Conventional wisdom dictates that crime is a result of poverty. But what is ironic about Johannesburg is that it is blessed with immense natural resources, and yet its people remain impoverished and reliant on illegal activities for survival. Johannesburg is South Africa’s largest and most populous city. It is also the provincial capital of Gauteng, whose economy is considered the most prosperous both in South Africa and in all the metropolitan regions in Sub-Saharan Africa. Johannesburg does not form one of South Africa’s three capital cities, although it is often assumed to be South Africa’s capital.
However, South Africa’s highest court, the South African Constitutional Court, is located in Johannesburg. Johannesburg’s main industries are gold and diamond trade, taking advantage of its location on the mineral-rich Witwatersrand range of hills. It also has the O. R. Tambo International Airport, South Africa’s largest and busiest airport and a gateway to all international flights to and from the rest of South Africa. As of 2001, Johannesburg’s population was estimated to be at 3 million.
It has a large land area of 1,644 square kilometers (635 square miles), resulting in a population density of only 1,962 inhabitants per square kilometer (5,082 square miles). The population of the Greater Johannesburg Metropolitan Area (the area surrounding the city of Johannesburg) is almost 8 million. In the southwest, Johannesburg also includes Soweto, a town established by the apartheid government to accommodate the large number of migrant workers in the country. The original inhabitants of Johannesburg were the Bantus or the blacks.
European settlement did not begin until the 1880’s, when the discovery of gold in the area led to a gold rush. As news of the gold rush spread, people from all over South Africa as well as those from North America, the United Kingdom and the rest of Europe flocked to Johannesburg. However, increasing price of land control resulted in tension between the Boer government and the British, leading to the Anglo-Boer War (1899-1901). A more organized mining structure emerged with the 1910 declaration of the Union of South Africa.
However, the South African government later imposed a harsh racial system, where blacks and Indians were heavily taxed, barred from occupying skilled jobs and forced to work as migrant laborers in Johannesburg’s gold mines. The South African government then created a system of forced removals, which moved the population of non-European descent into specified areas. This resulted in the sprawling shantytown of Soweto (Southern Western Townships), where blacks were forced to live during the height of apartheid.

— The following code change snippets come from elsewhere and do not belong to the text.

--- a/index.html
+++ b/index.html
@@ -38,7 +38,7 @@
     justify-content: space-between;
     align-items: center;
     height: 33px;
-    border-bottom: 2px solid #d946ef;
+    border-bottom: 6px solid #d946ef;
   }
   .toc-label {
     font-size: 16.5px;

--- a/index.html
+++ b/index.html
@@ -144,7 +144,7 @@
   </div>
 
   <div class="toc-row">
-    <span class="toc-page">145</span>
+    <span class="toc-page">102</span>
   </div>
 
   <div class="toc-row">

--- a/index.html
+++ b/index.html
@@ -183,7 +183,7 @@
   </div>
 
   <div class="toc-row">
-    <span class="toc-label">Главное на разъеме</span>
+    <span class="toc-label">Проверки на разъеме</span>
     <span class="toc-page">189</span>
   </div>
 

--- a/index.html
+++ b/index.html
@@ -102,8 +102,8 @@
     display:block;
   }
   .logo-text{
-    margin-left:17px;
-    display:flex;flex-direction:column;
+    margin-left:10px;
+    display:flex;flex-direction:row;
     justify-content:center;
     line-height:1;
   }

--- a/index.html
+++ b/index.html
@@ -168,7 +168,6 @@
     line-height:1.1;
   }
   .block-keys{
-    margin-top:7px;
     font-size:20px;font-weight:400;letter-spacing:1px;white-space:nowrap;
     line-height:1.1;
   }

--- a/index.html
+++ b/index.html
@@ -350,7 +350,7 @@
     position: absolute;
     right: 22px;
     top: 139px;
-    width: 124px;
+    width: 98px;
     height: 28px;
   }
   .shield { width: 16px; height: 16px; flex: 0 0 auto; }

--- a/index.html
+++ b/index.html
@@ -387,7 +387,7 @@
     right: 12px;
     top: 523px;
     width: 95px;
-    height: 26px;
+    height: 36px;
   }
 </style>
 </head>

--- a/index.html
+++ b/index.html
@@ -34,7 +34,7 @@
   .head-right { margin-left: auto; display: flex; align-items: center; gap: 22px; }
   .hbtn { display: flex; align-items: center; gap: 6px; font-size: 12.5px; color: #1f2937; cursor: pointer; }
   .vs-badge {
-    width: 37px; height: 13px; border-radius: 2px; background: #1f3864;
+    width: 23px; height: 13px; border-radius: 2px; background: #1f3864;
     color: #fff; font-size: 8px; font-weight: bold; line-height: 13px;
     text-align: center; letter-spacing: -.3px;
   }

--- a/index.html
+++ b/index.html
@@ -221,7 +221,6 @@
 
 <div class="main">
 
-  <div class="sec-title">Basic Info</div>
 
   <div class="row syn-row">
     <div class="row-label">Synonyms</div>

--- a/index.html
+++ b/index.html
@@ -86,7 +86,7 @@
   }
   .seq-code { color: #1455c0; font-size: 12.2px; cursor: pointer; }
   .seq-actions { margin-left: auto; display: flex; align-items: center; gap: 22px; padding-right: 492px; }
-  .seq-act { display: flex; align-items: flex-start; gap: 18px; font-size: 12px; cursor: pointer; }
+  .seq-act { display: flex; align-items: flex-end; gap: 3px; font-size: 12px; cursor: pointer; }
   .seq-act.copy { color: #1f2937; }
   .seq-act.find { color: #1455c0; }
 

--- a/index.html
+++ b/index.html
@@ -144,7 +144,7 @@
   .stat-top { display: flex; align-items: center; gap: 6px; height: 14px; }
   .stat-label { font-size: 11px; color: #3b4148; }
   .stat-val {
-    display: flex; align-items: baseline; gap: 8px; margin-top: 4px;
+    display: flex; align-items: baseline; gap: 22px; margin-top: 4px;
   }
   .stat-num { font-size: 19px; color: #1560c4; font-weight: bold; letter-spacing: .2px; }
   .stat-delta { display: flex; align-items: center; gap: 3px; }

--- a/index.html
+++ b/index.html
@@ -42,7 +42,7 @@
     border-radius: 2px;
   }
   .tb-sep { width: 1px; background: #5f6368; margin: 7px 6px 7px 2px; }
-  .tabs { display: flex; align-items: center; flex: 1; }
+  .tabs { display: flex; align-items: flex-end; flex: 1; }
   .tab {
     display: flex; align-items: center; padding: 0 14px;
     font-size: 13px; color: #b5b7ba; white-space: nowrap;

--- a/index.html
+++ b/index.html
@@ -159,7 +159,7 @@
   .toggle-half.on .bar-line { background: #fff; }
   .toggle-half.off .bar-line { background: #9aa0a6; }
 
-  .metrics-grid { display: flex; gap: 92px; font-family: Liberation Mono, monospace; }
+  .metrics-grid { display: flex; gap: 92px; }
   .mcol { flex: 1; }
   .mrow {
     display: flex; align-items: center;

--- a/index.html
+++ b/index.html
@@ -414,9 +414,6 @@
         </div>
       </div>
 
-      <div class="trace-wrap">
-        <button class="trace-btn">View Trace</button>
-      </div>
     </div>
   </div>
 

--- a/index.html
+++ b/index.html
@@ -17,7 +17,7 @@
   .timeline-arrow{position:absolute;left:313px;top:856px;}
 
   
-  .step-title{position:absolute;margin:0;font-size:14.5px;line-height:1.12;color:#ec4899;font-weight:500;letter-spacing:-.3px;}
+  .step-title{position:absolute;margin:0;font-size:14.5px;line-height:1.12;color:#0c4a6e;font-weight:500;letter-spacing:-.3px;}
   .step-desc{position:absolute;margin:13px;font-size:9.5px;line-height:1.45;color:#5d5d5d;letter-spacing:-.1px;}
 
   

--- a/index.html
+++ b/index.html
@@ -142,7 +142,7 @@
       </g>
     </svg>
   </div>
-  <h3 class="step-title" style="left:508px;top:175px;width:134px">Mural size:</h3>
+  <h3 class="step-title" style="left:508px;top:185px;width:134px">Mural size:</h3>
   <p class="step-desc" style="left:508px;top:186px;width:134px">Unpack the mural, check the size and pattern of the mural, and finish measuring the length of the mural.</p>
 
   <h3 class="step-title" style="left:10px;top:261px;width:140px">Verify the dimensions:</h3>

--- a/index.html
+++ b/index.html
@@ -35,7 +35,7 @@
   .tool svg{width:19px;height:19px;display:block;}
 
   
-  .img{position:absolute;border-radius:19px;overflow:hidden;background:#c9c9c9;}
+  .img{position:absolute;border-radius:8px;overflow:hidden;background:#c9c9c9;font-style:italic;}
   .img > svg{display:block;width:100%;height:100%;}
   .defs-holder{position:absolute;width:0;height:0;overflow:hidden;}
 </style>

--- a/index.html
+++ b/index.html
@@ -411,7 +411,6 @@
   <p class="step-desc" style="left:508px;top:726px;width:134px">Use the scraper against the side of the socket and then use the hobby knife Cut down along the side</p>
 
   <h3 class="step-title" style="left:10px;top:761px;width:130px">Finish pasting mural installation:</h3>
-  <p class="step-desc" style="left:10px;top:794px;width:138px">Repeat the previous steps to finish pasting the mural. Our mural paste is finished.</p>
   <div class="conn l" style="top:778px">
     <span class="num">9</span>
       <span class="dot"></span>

Violence erupted in 1976 when the Soweto Students Representative Council protested the use of Afrikaans, which was not mastered even by most teachers, as the primary language of instruction in black schools. 1,000 people died protesting the apartheid system in the 12 months that followed. Johannesburg has been free of discriminatory laws after the abolition of apartheid in 1990 and the 1994 elections. The black townships have been assimilated into the municipal government system and the suburbs have become multiracial to a certain extent.
However, large-scale migration of businesses and commerce from the Central Business District and the southern suburbs to the more affluent northern suburbs resulted in a rise in the crime rate, serious traffic congestion, inadequate public transport and a taxation system in favor of landlords in the northern suburbs. Johannesburg is considered as the crime capital of South Africa. Its crime rate actually increased in the midst of a major anti-crime offensive in from October 2006 to December 2006.